Las personas, a veces, eran miserables. Espectros simples, desplazándose por inercia. Ella misma ahora, a sus diecisiete años, ella misma casi siempre, un simple espectro, una persona miserable.
Pasa otra vez la muchacha cargando palos, trapos y tachos, y ella la envidia por tener una actividad, un trabajo, un oficio. La envidia por ser otra, una que no se queja, que no se acomoda contra el borde de la ventana para quejarse, así, tan cómoda. Los grandes ojos, las oscuras pestañas, el pelo peinado para atrás, suave pelo de niña, las horas de ocio, el terrible tiempo, la nada.
La muchacha sigue de largo, los auriculares puestos, su ágil cuerpo bailando ya en el segundo pasillo. Puede oírla tarareando en la distancia, repitiendo la alegre melodía, siempre un poco distraída y contenta. ¿Por qué ella no encontraba placer en nada?, ¿por qué no le eran placenteras las cosas que eran placenteras para los demás? La previsible serie de cosas que entusiasmaban a las personas normales. Y las personas normales, ¿qué eran?, ¿qué era la normalidad? Ojalá lo supiera. Ojalá supiera algo. Y si era invisible, si finalmente lo era, apenas un alma allí, absorbida por alguna secreta misión, menos que eso incluso, gracioso aire transparente, necesario aire transparente, por qué seguía sintiendo ese horrible vacío. ¿Y de dónde venía ese horrible vacío?, ¿cuál era su origen?, ¿cuándo había comenzado?
Durante un buen rato no se escucha ni se ve nada más. Todo sucede del otro lado. Los ágiles pies, las rápidas manos, la fuerza necesaria para mover esto y aquello, el brazo estirado, tenso y flexible, útil como una buena herramienta.
La muchacha aparece después por uno de los pasillos, agachada sobre los azulejos, el largo y brillante zócalo allí abajo. Ella la ve de espaldas, pasando el trapo, retorcida, incómoda y como si el mundo se hubiese dado vuelta de golpe, ¿el mundo se había dado vuelta de golpe? Quizás sí, quizás algo como eso había ocurrido; el lento, el suave, el sordo desmoronamiento de todo.
Ahora el cuerpo de la muchacha repta hacia la izquierda y sale de su campo visual. Ella la ve hacer ese movimiento y piensa en bajarse de la ventana, saltar hacia el mundo, soportar el descenso, moverse ella también a ras del suelo. Ser como la muchacha, ser la muchacha un instante. Eso le gustaría. No ser más ese espectro, esa cosa invisible, esa nada flotante.
Y, sin embargo, no salta. Se queda en la misma posición esperando verla aparecer una vez más, de frente esta vez, agachada todavía, sumergidas las dos en un mundo en el que otras mujeres como ellas repetían similares actos de acrobacia.
En ese momento la muchacha aparece, se asoma, la ve y enseguida, con una mano, tira y suelta uno de sus auriculares blancos.
– ¿Me hablaste? – le pregunta.
Ella la mira sorprendida.
-No, no hablé- le dice.
-Es que estoy con esto y no escucho nada- dice la muchacha.

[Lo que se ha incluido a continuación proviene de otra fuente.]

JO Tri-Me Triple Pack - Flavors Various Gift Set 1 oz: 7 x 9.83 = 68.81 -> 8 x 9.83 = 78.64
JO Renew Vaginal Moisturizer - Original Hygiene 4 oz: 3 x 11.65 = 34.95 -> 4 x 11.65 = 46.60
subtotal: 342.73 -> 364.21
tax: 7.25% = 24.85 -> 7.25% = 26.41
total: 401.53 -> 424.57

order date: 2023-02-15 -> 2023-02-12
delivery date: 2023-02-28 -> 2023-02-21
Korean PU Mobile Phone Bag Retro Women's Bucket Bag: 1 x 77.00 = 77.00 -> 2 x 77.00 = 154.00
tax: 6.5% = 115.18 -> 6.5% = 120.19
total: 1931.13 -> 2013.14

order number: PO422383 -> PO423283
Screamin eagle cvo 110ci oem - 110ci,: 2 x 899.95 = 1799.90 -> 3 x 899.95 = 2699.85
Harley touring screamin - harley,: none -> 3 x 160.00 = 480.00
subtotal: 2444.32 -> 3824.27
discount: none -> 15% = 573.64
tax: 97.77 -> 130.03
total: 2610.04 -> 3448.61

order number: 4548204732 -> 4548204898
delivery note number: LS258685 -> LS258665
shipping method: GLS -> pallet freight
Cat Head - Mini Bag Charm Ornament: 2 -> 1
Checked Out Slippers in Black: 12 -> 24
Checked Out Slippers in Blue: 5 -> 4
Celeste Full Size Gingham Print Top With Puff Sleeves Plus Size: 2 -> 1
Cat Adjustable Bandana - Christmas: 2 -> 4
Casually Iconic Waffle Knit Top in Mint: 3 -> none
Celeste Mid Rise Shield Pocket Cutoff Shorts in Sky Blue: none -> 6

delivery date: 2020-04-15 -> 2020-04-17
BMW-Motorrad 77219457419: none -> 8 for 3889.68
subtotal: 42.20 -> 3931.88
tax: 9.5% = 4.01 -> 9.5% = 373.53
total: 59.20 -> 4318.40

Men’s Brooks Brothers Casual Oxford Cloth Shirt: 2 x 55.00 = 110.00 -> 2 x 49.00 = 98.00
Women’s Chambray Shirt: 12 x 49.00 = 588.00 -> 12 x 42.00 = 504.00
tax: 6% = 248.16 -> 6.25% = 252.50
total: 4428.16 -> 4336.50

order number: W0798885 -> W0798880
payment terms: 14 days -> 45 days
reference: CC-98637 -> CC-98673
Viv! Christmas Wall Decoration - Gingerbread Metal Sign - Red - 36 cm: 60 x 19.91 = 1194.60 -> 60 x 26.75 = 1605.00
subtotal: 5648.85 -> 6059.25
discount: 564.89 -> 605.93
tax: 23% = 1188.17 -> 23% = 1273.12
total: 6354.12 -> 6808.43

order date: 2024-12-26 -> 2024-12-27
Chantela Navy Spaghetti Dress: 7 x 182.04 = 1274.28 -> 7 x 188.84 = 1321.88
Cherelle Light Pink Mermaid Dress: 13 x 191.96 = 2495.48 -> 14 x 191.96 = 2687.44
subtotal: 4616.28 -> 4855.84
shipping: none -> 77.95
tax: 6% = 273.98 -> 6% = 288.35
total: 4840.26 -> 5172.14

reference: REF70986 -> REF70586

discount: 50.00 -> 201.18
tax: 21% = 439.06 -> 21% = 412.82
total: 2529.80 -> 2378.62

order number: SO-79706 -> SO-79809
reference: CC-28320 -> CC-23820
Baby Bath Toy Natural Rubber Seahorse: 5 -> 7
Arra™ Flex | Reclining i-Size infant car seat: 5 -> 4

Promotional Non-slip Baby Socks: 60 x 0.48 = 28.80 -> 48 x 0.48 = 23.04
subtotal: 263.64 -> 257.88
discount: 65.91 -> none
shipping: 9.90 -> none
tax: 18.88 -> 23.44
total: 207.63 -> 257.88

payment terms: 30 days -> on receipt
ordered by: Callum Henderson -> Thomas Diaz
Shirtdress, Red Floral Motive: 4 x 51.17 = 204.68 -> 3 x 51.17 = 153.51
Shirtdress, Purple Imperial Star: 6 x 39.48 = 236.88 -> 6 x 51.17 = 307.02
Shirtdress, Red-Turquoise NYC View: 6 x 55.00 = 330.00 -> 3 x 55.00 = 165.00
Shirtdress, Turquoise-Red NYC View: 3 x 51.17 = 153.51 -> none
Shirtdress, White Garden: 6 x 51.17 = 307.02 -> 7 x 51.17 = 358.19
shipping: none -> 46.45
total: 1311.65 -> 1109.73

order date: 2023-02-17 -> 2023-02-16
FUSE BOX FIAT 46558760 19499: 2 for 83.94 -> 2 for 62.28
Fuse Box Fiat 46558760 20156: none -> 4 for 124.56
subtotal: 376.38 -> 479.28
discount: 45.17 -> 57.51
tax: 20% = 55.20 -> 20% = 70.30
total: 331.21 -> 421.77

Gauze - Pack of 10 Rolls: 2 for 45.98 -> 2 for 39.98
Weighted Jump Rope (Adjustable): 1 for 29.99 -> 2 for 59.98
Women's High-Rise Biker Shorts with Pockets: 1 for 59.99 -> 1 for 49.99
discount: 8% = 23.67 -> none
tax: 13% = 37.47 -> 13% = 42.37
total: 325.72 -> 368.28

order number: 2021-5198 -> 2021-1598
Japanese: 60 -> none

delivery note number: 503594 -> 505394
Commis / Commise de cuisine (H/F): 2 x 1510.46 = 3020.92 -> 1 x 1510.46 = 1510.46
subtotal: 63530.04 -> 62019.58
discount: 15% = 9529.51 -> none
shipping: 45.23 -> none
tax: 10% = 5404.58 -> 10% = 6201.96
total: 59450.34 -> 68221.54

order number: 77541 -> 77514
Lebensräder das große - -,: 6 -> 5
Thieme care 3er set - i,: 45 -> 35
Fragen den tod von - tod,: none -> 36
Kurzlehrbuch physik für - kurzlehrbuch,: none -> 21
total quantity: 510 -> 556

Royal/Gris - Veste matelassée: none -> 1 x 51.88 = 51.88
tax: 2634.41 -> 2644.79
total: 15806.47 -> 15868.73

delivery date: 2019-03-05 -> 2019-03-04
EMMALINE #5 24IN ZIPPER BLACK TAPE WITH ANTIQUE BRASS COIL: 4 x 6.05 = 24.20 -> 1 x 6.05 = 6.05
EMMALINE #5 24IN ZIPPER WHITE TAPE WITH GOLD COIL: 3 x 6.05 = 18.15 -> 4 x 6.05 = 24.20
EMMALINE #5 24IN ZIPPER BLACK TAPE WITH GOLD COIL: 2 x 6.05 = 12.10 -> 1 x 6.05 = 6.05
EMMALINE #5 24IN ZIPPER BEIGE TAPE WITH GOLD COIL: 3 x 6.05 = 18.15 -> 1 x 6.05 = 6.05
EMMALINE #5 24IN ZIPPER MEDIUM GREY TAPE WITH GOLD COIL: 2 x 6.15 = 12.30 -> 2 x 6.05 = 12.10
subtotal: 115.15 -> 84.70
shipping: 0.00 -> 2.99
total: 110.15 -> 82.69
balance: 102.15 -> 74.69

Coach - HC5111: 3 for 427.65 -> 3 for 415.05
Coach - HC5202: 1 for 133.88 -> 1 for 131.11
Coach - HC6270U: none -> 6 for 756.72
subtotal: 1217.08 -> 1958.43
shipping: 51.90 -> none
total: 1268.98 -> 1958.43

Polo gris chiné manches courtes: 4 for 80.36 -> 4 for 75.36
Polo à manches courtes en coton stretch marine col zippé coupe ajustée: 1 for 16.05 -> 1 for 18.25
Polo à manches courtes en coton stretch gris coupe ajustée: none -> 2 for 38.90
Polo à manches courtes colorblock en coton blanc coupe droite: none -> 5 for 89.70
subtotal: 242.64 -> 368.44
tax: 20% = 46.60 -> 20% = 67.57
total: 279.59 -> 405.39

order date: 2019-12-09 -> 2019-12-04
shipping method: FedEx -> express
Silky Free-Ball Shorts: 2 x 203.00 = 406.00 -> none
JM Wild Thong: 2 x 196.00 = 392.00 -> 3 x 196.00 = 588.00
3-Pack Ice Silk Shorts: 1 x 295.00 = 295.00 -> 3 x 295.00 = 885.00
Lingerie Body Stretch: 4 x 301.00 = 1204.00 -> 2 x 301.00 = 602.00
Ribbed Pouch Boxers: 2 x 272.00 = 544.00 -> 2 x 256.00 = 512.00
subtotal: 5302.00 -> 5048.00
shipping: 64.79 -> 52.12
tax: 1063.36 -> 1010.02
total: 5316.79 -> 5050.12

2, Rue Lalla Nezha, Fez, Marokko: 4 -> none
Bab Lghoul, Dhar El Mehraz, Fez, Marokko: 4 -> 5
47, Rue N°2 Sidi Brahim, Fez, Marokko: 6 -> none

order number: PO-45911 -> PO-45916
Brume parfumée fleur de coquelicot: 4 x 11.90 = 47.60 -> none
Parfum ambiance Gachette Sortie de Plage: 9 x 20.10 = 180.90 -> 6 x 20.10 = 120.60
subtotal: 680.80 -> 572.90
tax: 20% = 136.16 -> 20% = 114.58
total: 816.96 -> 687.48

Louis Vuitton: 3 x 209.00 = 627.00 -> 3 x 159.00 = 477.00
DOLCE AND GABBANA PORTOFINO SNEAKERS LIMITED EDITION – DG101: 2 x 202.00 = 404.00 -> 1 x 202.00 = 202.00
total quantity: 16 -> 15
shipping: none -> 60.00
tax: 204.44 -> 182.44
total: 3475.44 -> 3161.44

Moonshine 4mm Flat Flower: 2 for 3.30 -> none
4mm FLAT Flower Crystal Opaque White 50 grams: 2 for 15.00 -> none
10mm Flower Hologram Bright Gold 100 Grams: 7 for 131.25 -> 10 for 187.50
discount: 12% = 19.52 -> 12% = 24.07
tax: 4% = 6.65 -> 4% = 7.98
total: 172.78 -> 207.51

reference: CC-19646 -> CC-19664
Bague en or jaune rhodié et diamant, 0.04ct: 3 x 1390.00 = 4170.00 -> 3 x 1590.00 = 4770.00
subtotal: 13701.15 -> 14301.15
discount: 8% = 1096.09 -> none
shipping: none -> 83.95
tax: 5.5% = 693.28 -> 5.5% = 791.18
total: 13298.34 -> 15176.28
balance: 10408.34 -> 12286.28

-La música- alcanza a decir ella.
La muchacha sonríe y asiente, agachada todavía sobre el zócalo, la cara sudada y roja por el esfuerzo. Ella la mira y piensa que tienen casi la misma edad. Podrían ser amigas incluso, y en un mundo ficticio, hasta podrían intercambiarse.
– ¿Tu madre? – pregunta después la muchacha, justo antes de volver a colocarse el auricular.
-Trabajando- dice ella y recién entonces piensa en su madre.
-Siempre trabajando, ¿eh? – la oye decir y el tono neutro de su voz no coincide con la crítica suspicaz escondida en la frase.
Ella la mira y no sabe qué decir. La muchacha levanta las cejas y esboza una sonrisa triste. Se coloca el auricular, da unas pasadas rápidas al último tramo de zócalo y se levanta del piso con cierta agilidad. El pasillo está hecho. Un pasillo allí, en un mundo repleto de pasillos. Ella la ve agarrar sus cosas y salir de su campo visual.
Entonces piensa que podría esconderse, buscar un sitio, meterse allí, esperar la noche. Entonces piensa que podría inventar algo en la oscuridad.